Des matériaux ioniques luminescents: de la recherche fondamentale à la valorisation
L. Douce
Cristaux liquides ioniques luminescents basés sur l’unité Fluorophore-Imidazolium
L’intérêt scientifique pour les matériaux ioniques (liquides ioniques) est dû à leurs grandes modularités chimiques. Ils ont des propriétés uniques, par exemples, sans tension vapeur, grande stabilité thermique, ininflammabilité, stabilité chimique et radiochimique, conductivité ionique et une large fenêtre électrochimique. De plus en jouant sur la nature de l’anions, il est possible d’ajuster finement les propriétés physiques de ces sels telles que la viscosité, le point de fusion, la polarité… La partie organique cationique affecte le caractère amphipathique et les liaisons/interactions faible qui contrôlent les architectures d’auto-organisation dans l’état mésomorphe et cristallin.
Ces dernières années, nous avons développé une méthodologie de synthèse permettant de préparer ses sels luminescents en seulement trois étapes à base d’imidazolium à l’échelle de la centaine de gramme. Cette approche, nous a permis d’obtenir de sels fluorescents dans des liquides purs, cristaux-liquides et des cristaux avec de hauts rendements quantiques de luminescence de l’ordre 80%.

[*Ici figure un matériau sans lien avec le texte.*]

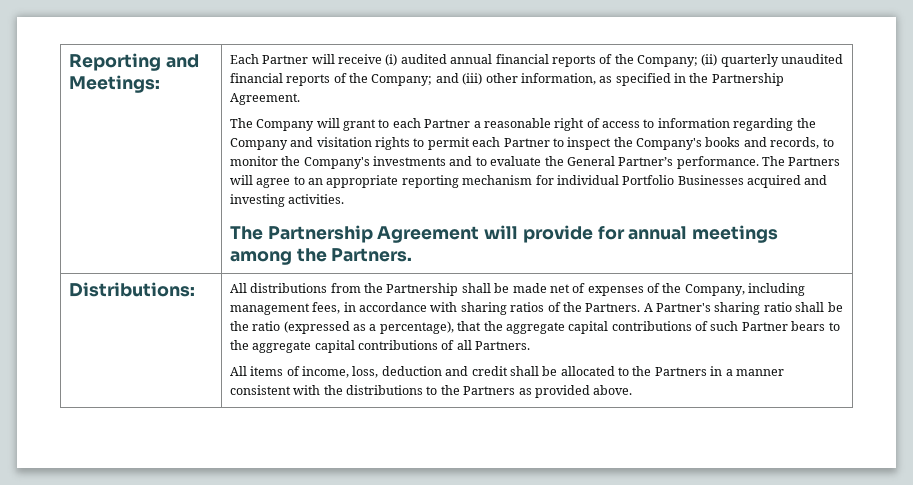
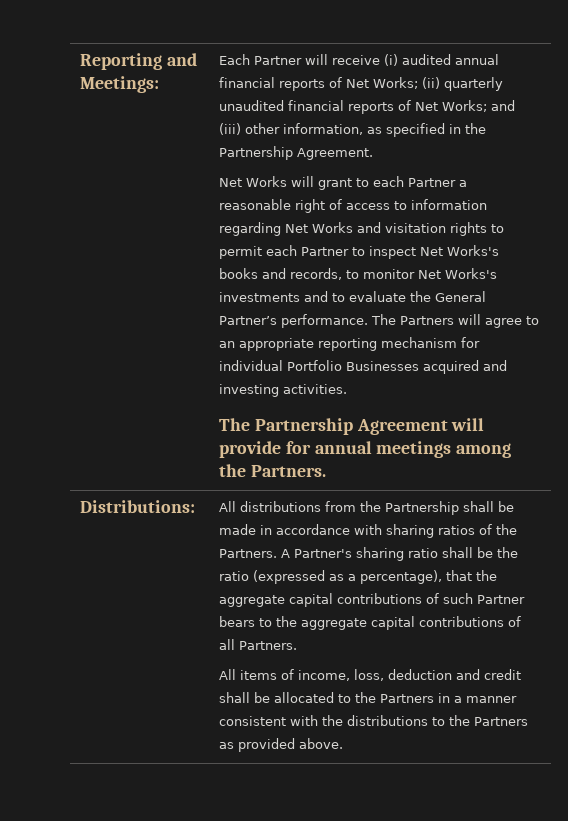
- Each Partner will receive (i) audited annual financial reports of the Company; (ii) quarterly unaudited financial reports of the Company; and (iii) other information, as specified in the Partnership Agreement.
+ Each Partner will receive (i) audited annual financial reports of Net Works; (ii) quarterly unaudited financial reports of Net Works; and (iii) other information, as specified in the Partnership Agreement.
- The Company will grant to each Partner a reasonable right of access to information regarding the Company and visitation rights to permit each Partner to inspect the Company's books and records, to monitor the Company's investments and to evaluate the General Partner’s performance.
+ Net Works will grant to each Partner a reasonable right of access to information regarding Net Works and visitation rights to permit each Partner to inspect Net Works's books and records, to monitor Net Works's investments and to evaluate the General Partner’s performance.
- All distributions from the Partnership shall be made net of expenses of the Company, including management fees, in accordance with sharing ratios of the Partners.
+ All distributions from the Partnership shall be made in accordance with sharing ratios of the Partners.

- del Giudice, N. & al. European Journal of Organic Chemistry 2021. DOI :10.1002/ejoc.202100047 and cover page DOI : 10.1002/ejoc.202100374.
Des matériaux ioniques luminescents vers des applications en biologie
Le squelette du cation organique affecte le caractère amphipathique (équilibre entre deux parties antagonistes : partie aromatique rigide / chaînes alkyles souples) qui contrôle les architectures supramoléculaires. Ces propriétés uniques ont conduit à des applications par exemple en biologie (ciblage et transport de médicaments et de matériels génétiques (transfections d’ARN interférences)).
Des matériaux ioniques luminescents vers des applications pour la détection Neutron/Gamma.
Ces matériaux salins scintillants sont capables de détecter les neutrons quel que soit leurs énergies en les discriminant des rayonnements Gamma. Nous menons de front la valorisation (prématuration-CNRS Luxcifer) de ces matériaux en collaboration avec des industriels pour la détection des rayonnements radioactifs et ainsi remplacer les détecteurs de neutron à helium(3). Un prototype a été testé avec succès en janvier 2021 à la centrale nucléaire de Fessenheim permettant de détecter un bouchon d’oxyde de bore dans son circuit primaire (Co-développé avec IPHC/CENBG et les sociétés Carmelec et EdF).
La deuxième prématuration Noctiferium en collaboration avec l’Institut Néel, permet d’acquérir des compétences dans la cristallogenèse et de mettre en forme ces matériaux afin de faire croitre des monocristaux centimétriques pour développer des dispositifs de type radiamètre et dosimètre à Neutron. Une facette importante de ce travail de recherche consistera à mettre en forme ces matériaux en monocristaux de qualité optique, acquérir et développer les connaissances en cristallogenèse de matériaux organiques. Pour cela, nous avons construit deux dispositifs :
1) la cristallisation des composés ioniques dissous est provoquée par l’abaissement de température de l’ensemble de la solution. La vitesse d’abaissement de température doit ainsi compenser au mieux l’appauvrissement de la solution en composé ionique. Ce réacteur est en fonction et nous permet d’obtenir des monocristaux centimétriques de nos sels luminescents de grandeurs centimétriques
2) Dans cette seconde méthode, la cristallisation est obtenue en faisant circuler la solution entre un réacteur de saturation (généralement plus chaud) et un réacteur de croissance (généralement plus froid). Ceci permet de maintenir hors équilibre la solution dans le réacteur de croissance de façon parfaitement stationnaire et assure ainsi des conditions de cristallisation stables parfaitement définies.